[[ Records for this task, beginning ]]
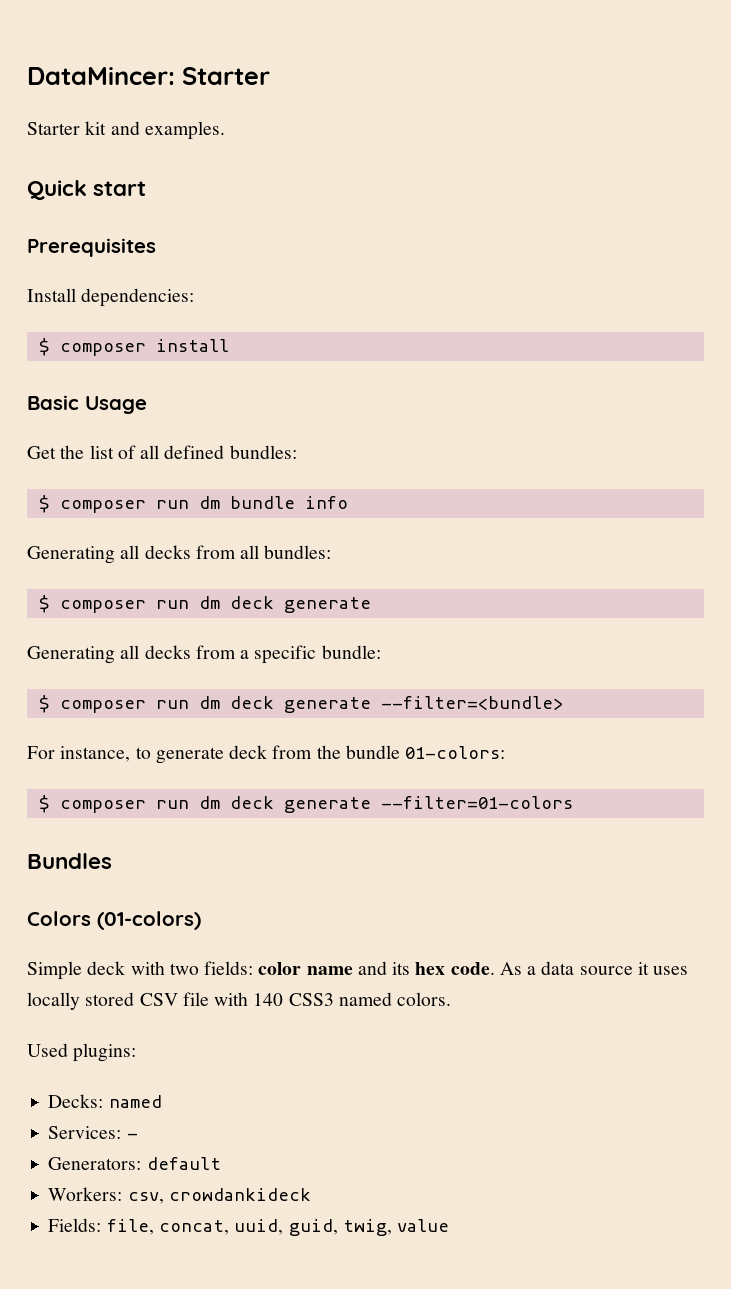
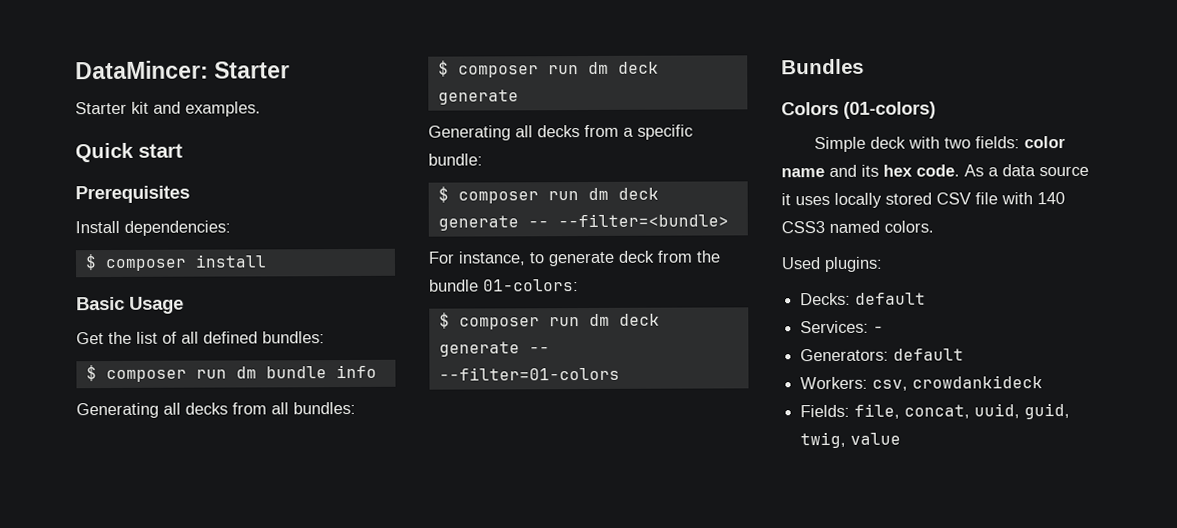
(371, 705) none -> [527,220,549,228] --
(371, 805) none -> [528,346,550,354] --
[108,1095,162,1108] named -> [855,292,927,305] default

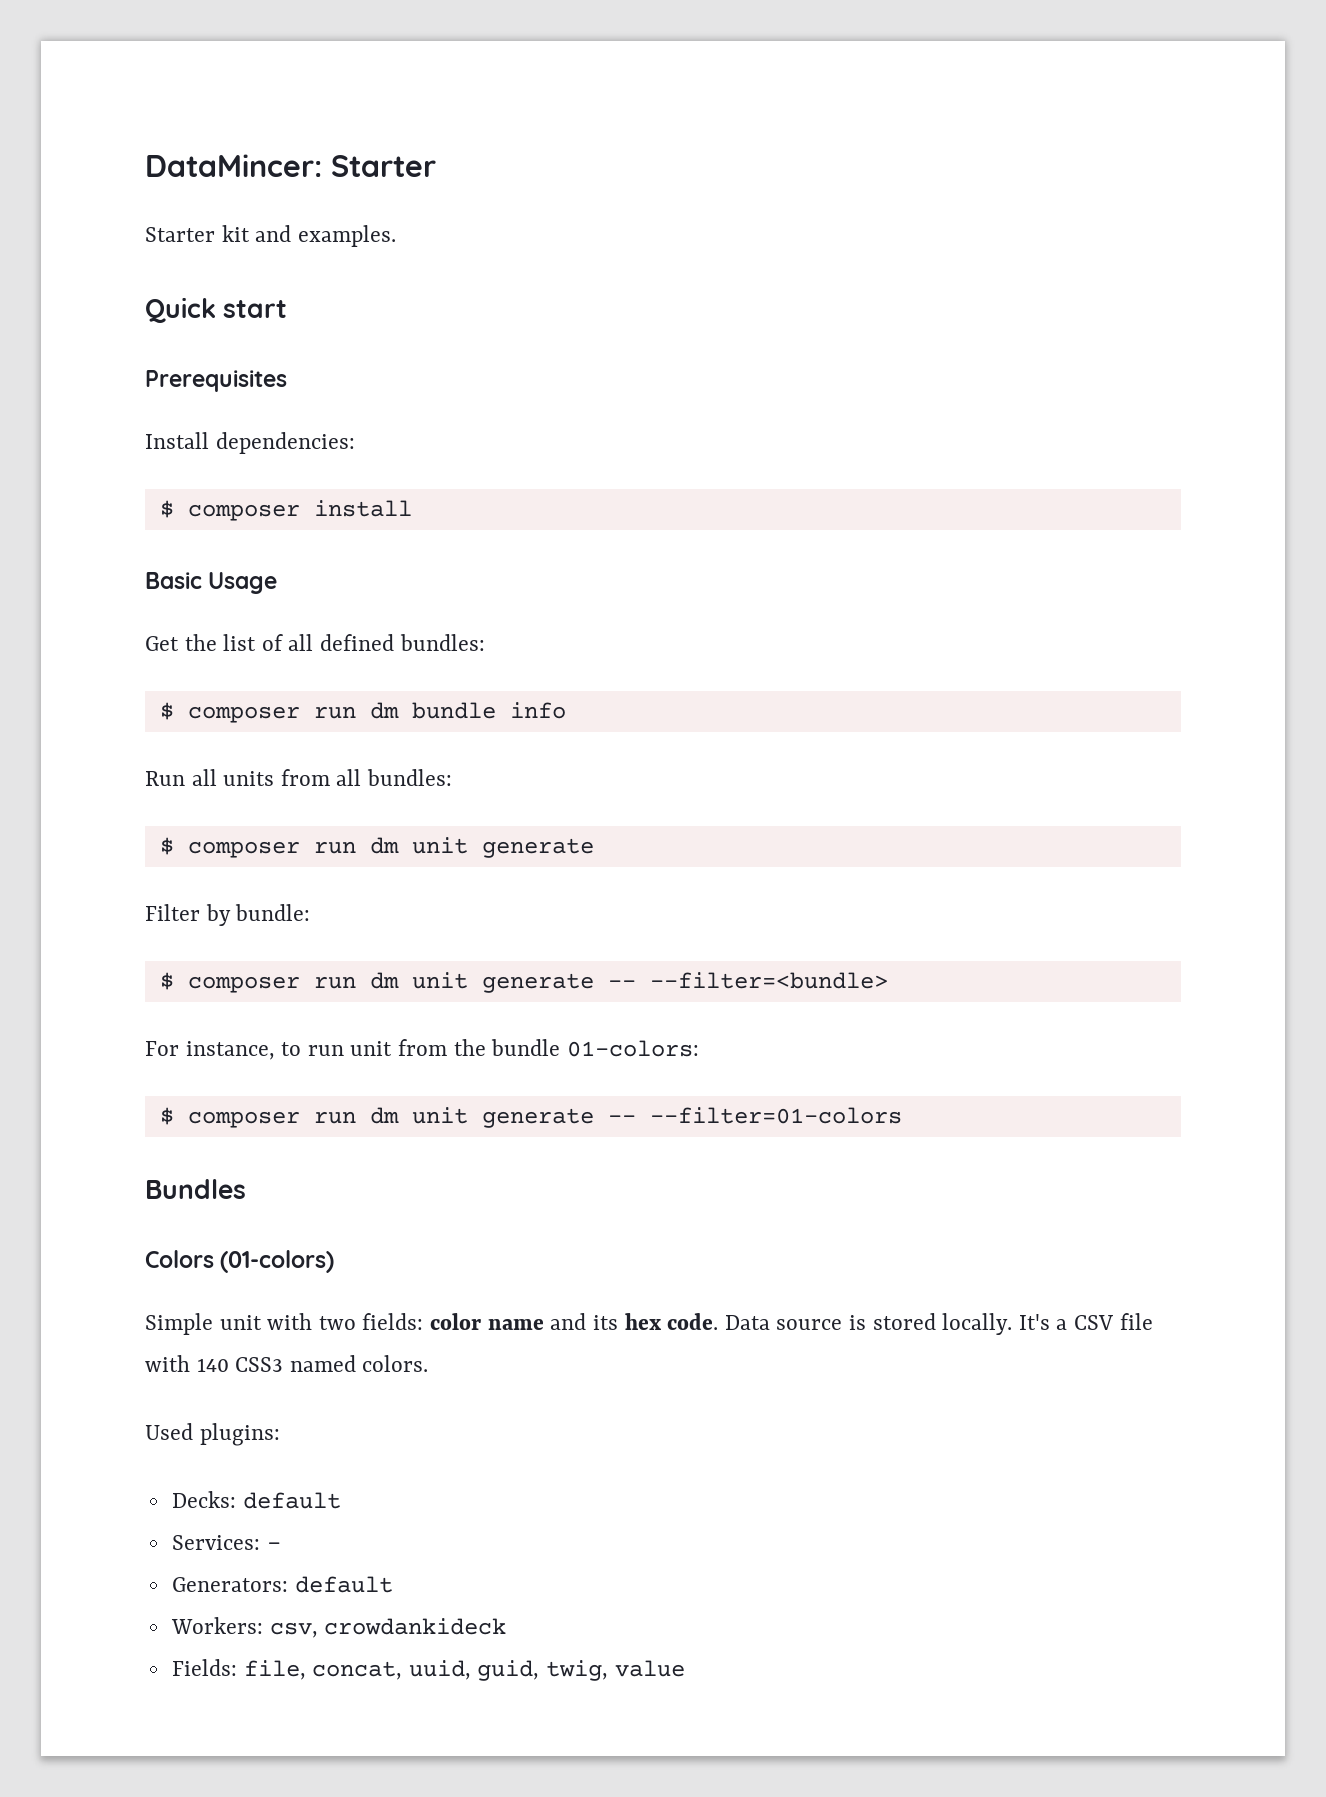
[76,402,228,419] Generating all decks -> [145,769,275,786] Run all units
[617,61,659,74] deck -> [411,837,468,854] unit
[428,124,693,141] Generating all decks from a specific -> [145,904,231,926] Filter by
[617,187,659,200] deck -> [411,972,468,989] unit
[548,250,654,267] generate deck -> [307,1041,393,1056] run unit
[618,313,660,326] deck -> [411,1107,468,1124] unit
[870,136,907,149] deck -> [219,1315,262,1330] unit
[964,164,1089,177] [781,192,932,208] As a data source it uses locally stored -> [724,1313,1068,1335] Data source is stored locally. It's a

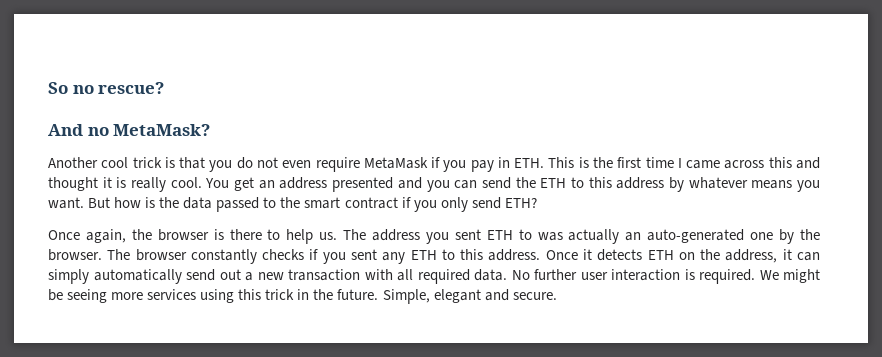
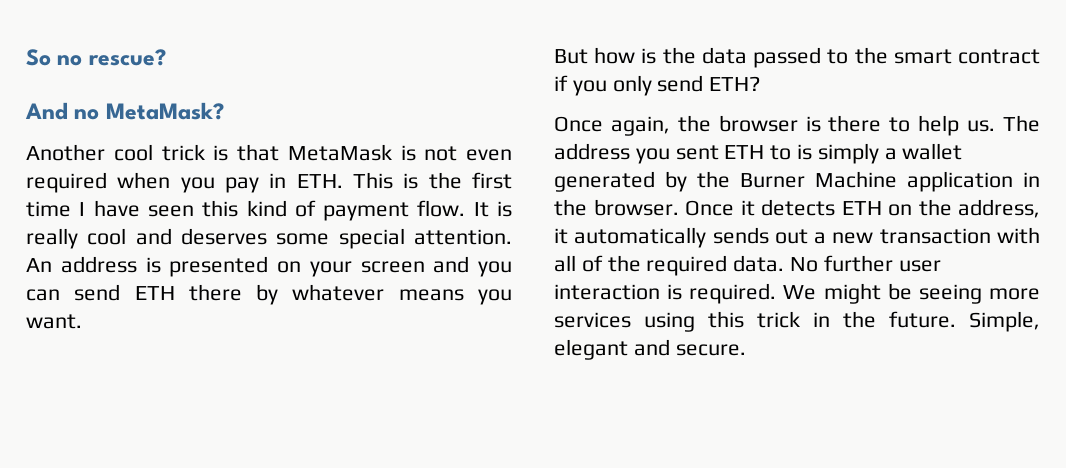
[209,157,441,172] you do not even require MetaMask if -> [287,144,512,161] [26,172,171,193] MetaMask is not even required when
[686,157,820,169] [48,177,665,192] came across this and thought it is really cool. You get an address presented and you can send the ETH to this address -> [93,200,512,221] [26,228,512,249] [26,256,512,277] [26,284,242,301] have seen this kind of payment flow. It is really cool and deserves some special attention. An address is presented on your screen and you can send ETH there
(84, 203) none -> (82, 321) //
[537,229,821,244] [48,249,541,264] was actually an auto-generated one by the browser. The browser constantly checks if you sent any ETH to this address. -> [797,143,963,164] [554,171,1040,192] [554,199,679,216] is simply a wallet generated by the Burner Machine application in the browser.
[797,252,821,261] [48,269,215,284] can simply automatically send -> [574,227,769,248] automatically sends
(413, 275) none -> [581,255,641,272] of the

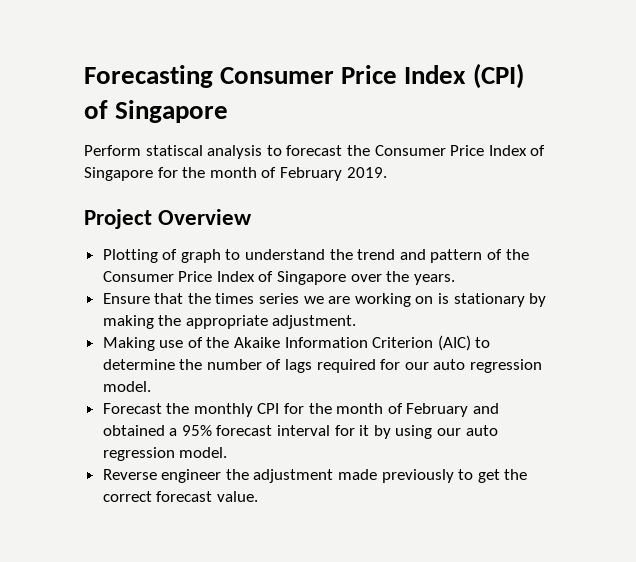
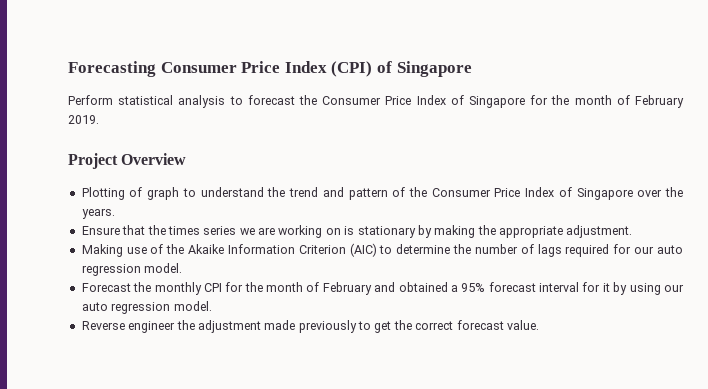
[145,145,203,156] statiscal -> [118,95,174,105] statistical

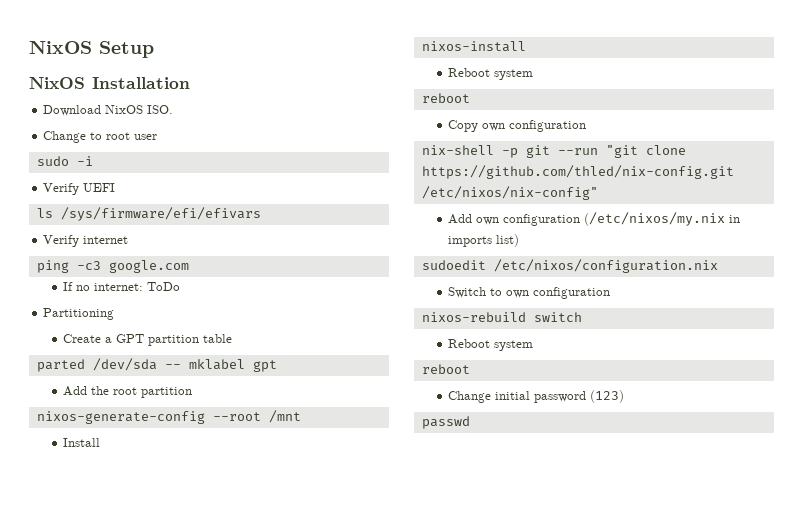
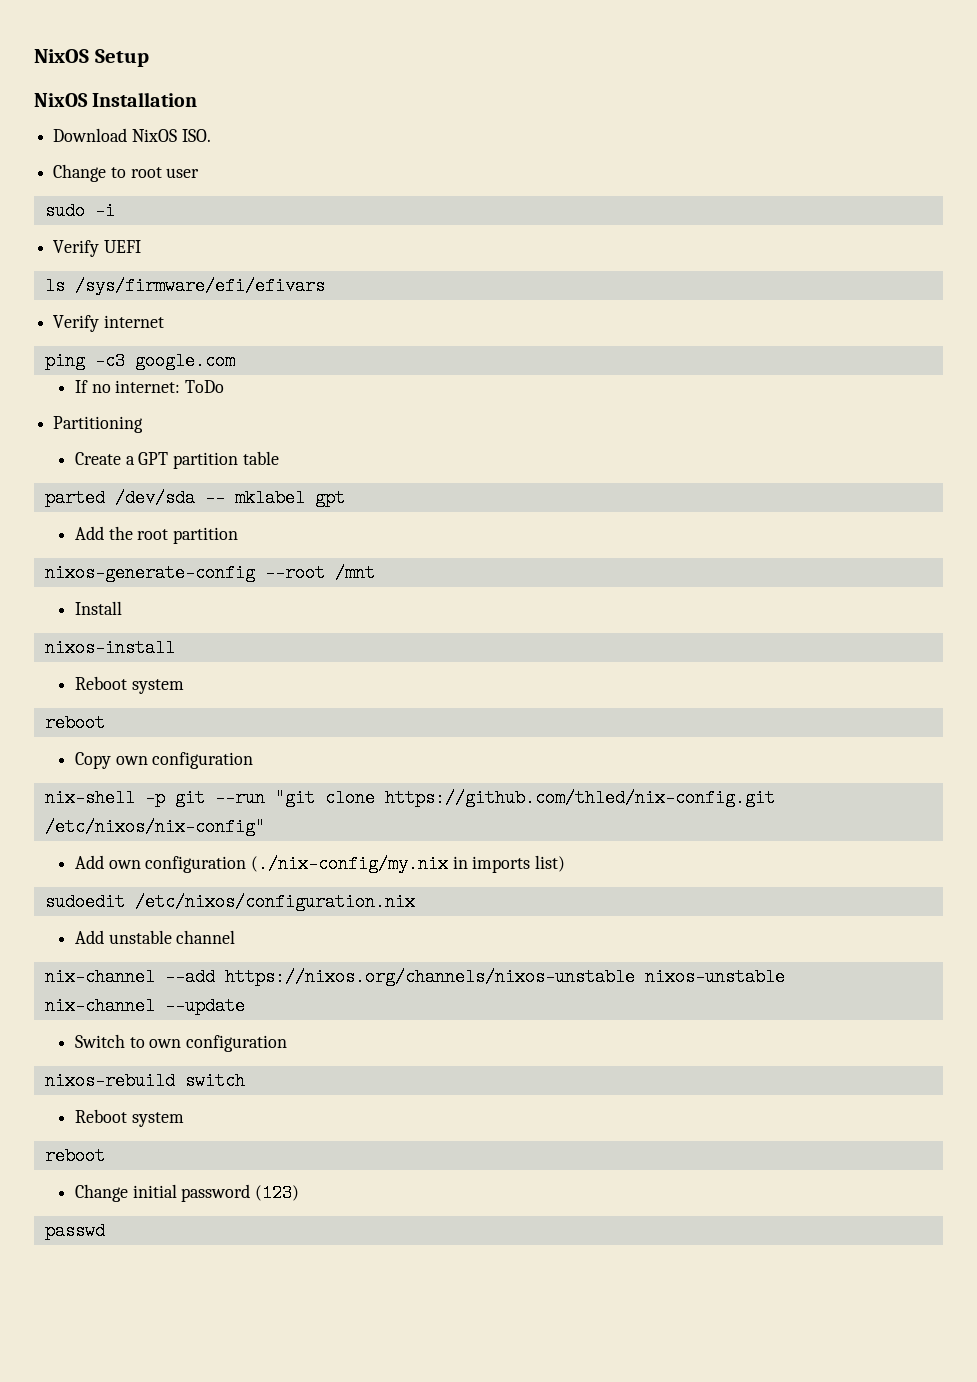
[584,212,726,226] (/etc/nixos/my.nix -> [250,855,448,873] (./nix-config/my.nix
(718, 266) none -> [74,930,236,944] [44,968,785,986] [44,997,245,1015] // Add unstable channel // nix-channel --add https://nixos.org/channels/nixos-unstable nixos-unstable // nix-channel --update

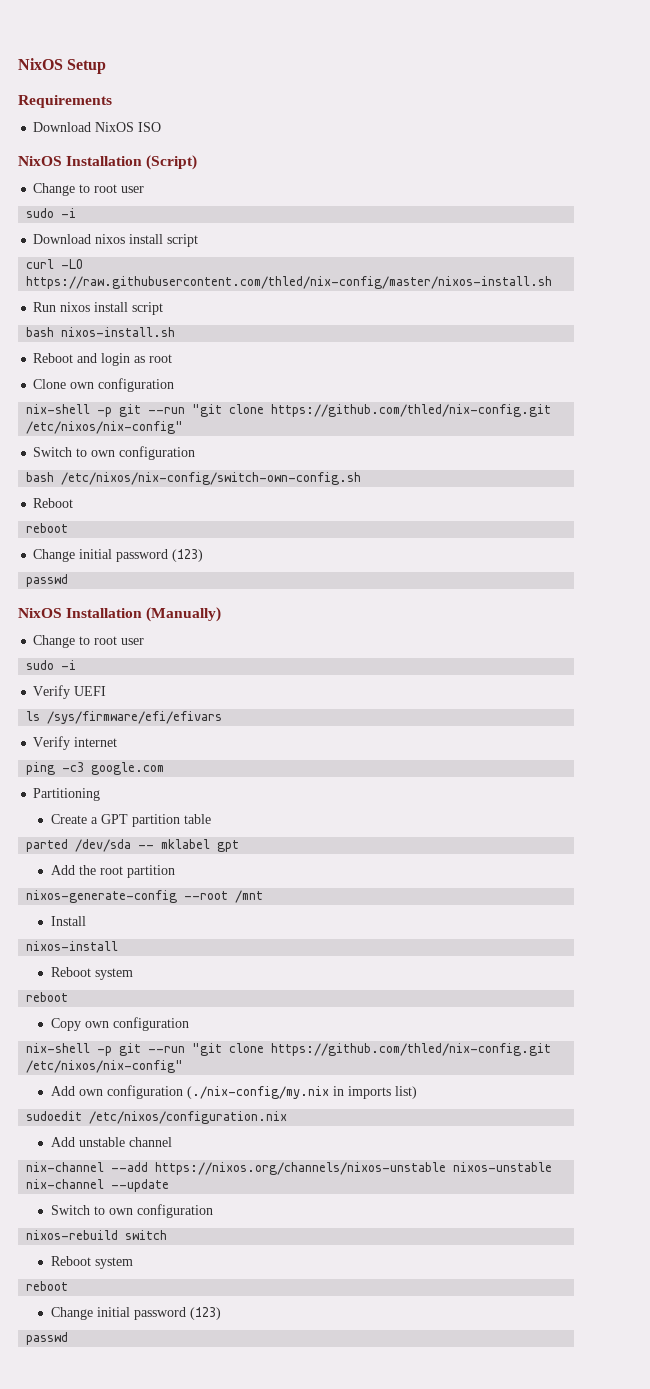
[34,92,198,107] NixOS Installation -> [18,95,112,108] Requirements
[181,129,211,142] ISO. -> [138,122,162,132] [18,155,198,170] [33,183,145,196] [26,208,77,218] [33,234,199,247] [26,259,84,269] [26,276,553,289] [33,302,164,315] [26,327,176,337] [33,353,173,366] [33,378,175,392] [26,404,552,417] [26,421,184,434] [33,446,196,460] [26,472,362,485] [33,498,74,508] [26,523,69,533] [33,549,204,562] [26,574,69,587] [18,607,222,622] ISO // NixOS Installation (Script) // Change to root user // sudo -i // Download nixos install script // curl -LO https://raw.githubusercontent.com/thled/nix-config/master/nixos-install.sh // Run nixos install script // bash nixos-install.sh // Reboot and login as root // Clone own configuration // nix-shell -p git --run "git clone https://github.com/thled/nix-config.git /etc/nixos/nix-config" // Switch to own configuration // bash /etc/nixos/nix-config/switch-own-config.sh // Reboot // reboot // Change initial password (123) // passwd // NixOS Installation (Manually)
[74,380,224,393] // If no internet: ToDo -> (165, 768) none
[[ Records for this task, end ]]
• **Directions for this task**
Copy the final portion of the records: every line from the one containing "(718, 266) none" through the last, word for word, without pictures.

• **Finished exercise**
(718, 266) none -> [74,930,236,944] [44,968,785,986] [44,997,245,1015] // Add unstable channel // nix-channel --add https://nixos.org/channels/nixos-unstable nixos-unstable // nix-channel --update

[34,92,198,107] NixOS Installation -> [18,95,112,108] Requirements
[181,129,211,142] ISO. -> [138,122,162,132] [18,155,198,170] [33,183,145,196] [26,208,77,218] [33,234,199,247] [26,259,84,269] [26,276,553,289] [33,302,164,315] [26,327,176,337] [33,353,173,366] [33,378,175,392] [26,404,552,417] [26,421,184,434] [33,446,196,460] [26,472,362,485] [33,498,74,508] [26,523,69,533] [33,549,204,562] [26,574,69,587] [18,607,222,622] ISO // NixOS Installation (Script) // Change to root user // sudo -i // Download nixos install script // curl -LO https://raw.githubusercontent.com/thled/nix-config/master/nixos-install.sh // Run nixos install script // bash nixos-install.sh // Reboot and login as root // Clone own configuration // nix-shell -p git --run "git clone https://github.com/thled/nix-config.git /etc/nixos/nix-config" // Switch to own configuration // bash /etc/nixos/nix-config/switch-own-config.sh // Reboot // reboot // Change initial password (123) // passwd // NixOS Installation (Manually)
[74,380,224,393] // If no internet: ToDo -> (165, 768) none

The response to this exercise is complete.